Re-Presenting Ourselves

Images and text by Joe Grant © 2022

You will surely listen, but fail to comprehend,
and you will look, but fail to perceive.
For people’s hearts have calloused,
their ears hard of hearing, their eyes tight shut …

Matthew 13: 14-15

“Why don’t YOU go into the woods at night?”
a young Amazonian villager once quizzed me,
skeptical of my unearned status as “apprentice shaman.”

Only a true shaman
would venture out alone
to brave the dangers of the dark.

Laughter erupted when I admitted
to my fear of getting lost,
as he patiently explained, “the forest already knows you’re here!”

My soul turns into a tree,
And an animal, and a cloud bank.
Then changed and odd it comes home
And asks me questions. What should I reply?

Herman Hesse

Among those who study nature,
who let themselves be openly available
and willingly wander the wilds,

it is commonly understood
that when we stand still
and quietly present ourselves,

after only fifteen minutes
nature comes near, to reintroduce itself,
as life reaches in and curiously connects.

You take a final step and, look, suddenly
You’re there.

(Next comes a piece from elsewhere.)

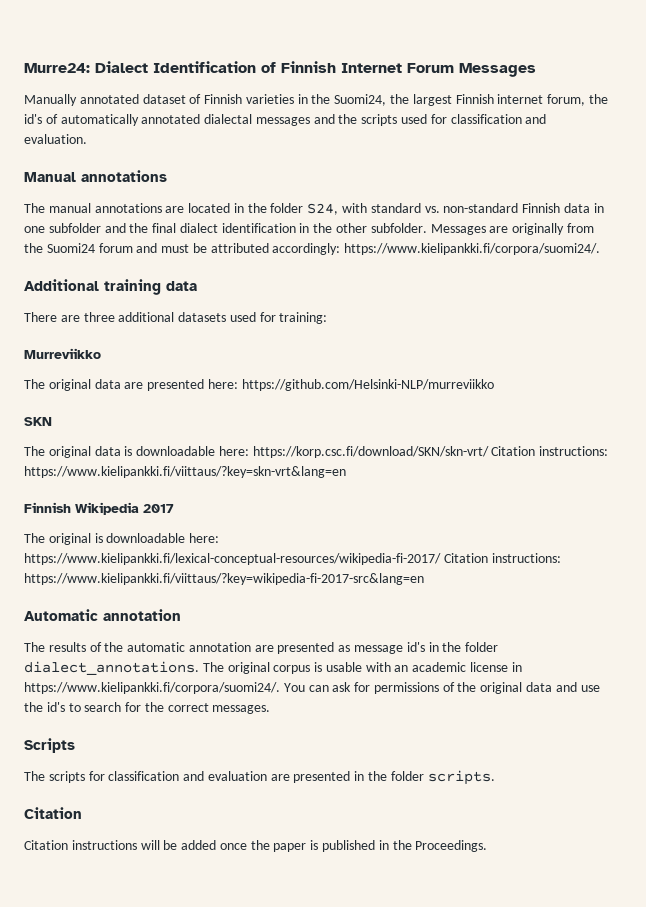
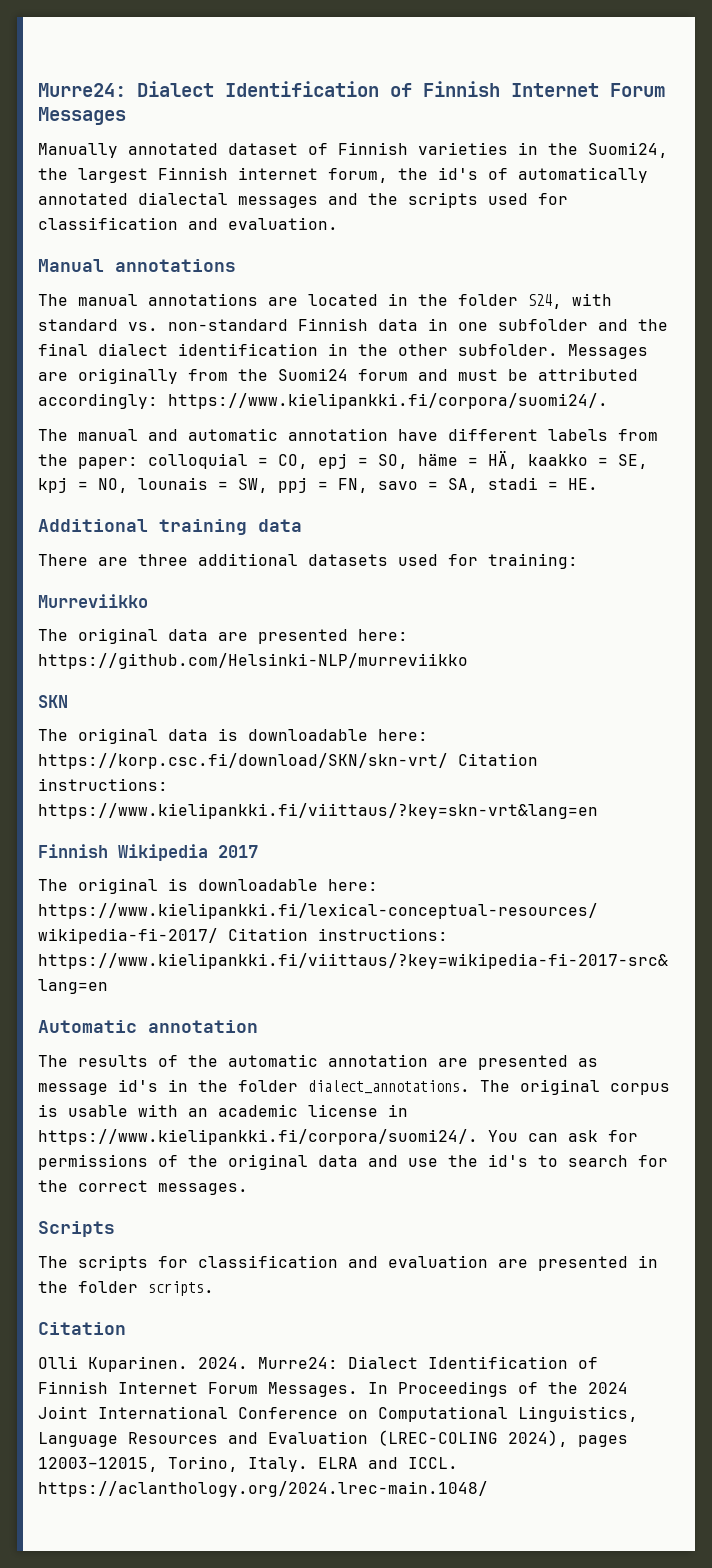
+ The manual and automatic annotation have different labels from the paper: colloquial = CO, epj = SO, häme = HÄ, kaakko = SE, kpj = NO, lounais = SW, ppj = FN, savo = SA, stadi = HE.
- Citation instructions will be added once the paper is published in the Proceedings.
+ Olli Kuparinen. 2024. Murre24: Dialect Identification of Finnish Internet Forum Messages. In Proceedings of the 2024 Joint International Conference on Computational Linguistics, Language Resources and Evaluation (LREC-COLING 2024), pages 12003–12015, Torino, Italy. ELRA and ICCL. https://aclanthology.org/2024.lrec-main.1048/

You’ve arrived
At the one place all your drudgery was aimed for:
This common ground

David Wagoner

In this shift from observer to participant,
lost in immersion,
we discover ourselves

soulfully inseparable,
forgetful of all delusions
of aloofness.

Beyond the transactions of
an outsider looking in
or an insider looking out,

presenting whole selves
without expectation or agenda,
we cross a threshold into a deeper conversation:

listening beyond hearing,
seeing being looking,
feeling beyond touching.

Once we give up our masks and excuses,
we are humbled
to accept the tenderness
of having nothing between us
and this thing we call life.

Mark Nepo

Now, tentative creature kin
creep close, then closer still,
to begin gentle reacquaintance and reclamation.

Such welcoming wisdom,
marvels and miracles beyond words,
free-gifted and broadly dispersed

await the self-gifting
and childlike aimless intention
of presenting and re-presenting ourselves,

ready to be received,
content to be captivated,
eager to be enchanted.

A garden stops you, shuts you up. It turns you under to its own purposes, sows its own gift: the knowledge that we are small and our seasons are brief. But if we harvest generosity and beauty, they will somehow, almost always, be enough.

Susan Clotfelter

In less than a lifetime,
as our human family doubles
to encompass eight billion souls,

pushing creature companions
to the brink and
consigning our children to unbearable alienation,

may you heed the urgent appeal
from the earth community entire,
that we rediscover our place in Creation’s chorus.

Sifting through crisis
our hearts open to gratefulness for this opportunity
that renews itself moment to moment in process—
an invitation to become
while discovering the fullness of who
we already are.

Marie Marchand

We might start with the simple yet seismic
fifteen-minute practice of re-presenting ourselves,
willing to be welcomed back and restored.

Seamless
Woven in oneness,
a single seamless garment,
leaving no loose ends.

Joe Grant, Scratchings

joe

Available here

Scratchings by Joe Grant provides a fascinating journey showing the extraordinary wisdom and beauty found in the most ordinary of events. While appreciating events such as the beauty of a leaf falling and the often-unnoticed activities in the backyard of his inner city neighborhood, the journey also takes us far and wide from his childhood in Scotland, to his mission experience in the Amazon rainforest, and even to the site of genocidal massacre in Rwanda. Each episode draws the reader in with exquisite language and creates a picture that engages the imagination. The word play, rhyming, cadence and alliteration are delightful and evocative.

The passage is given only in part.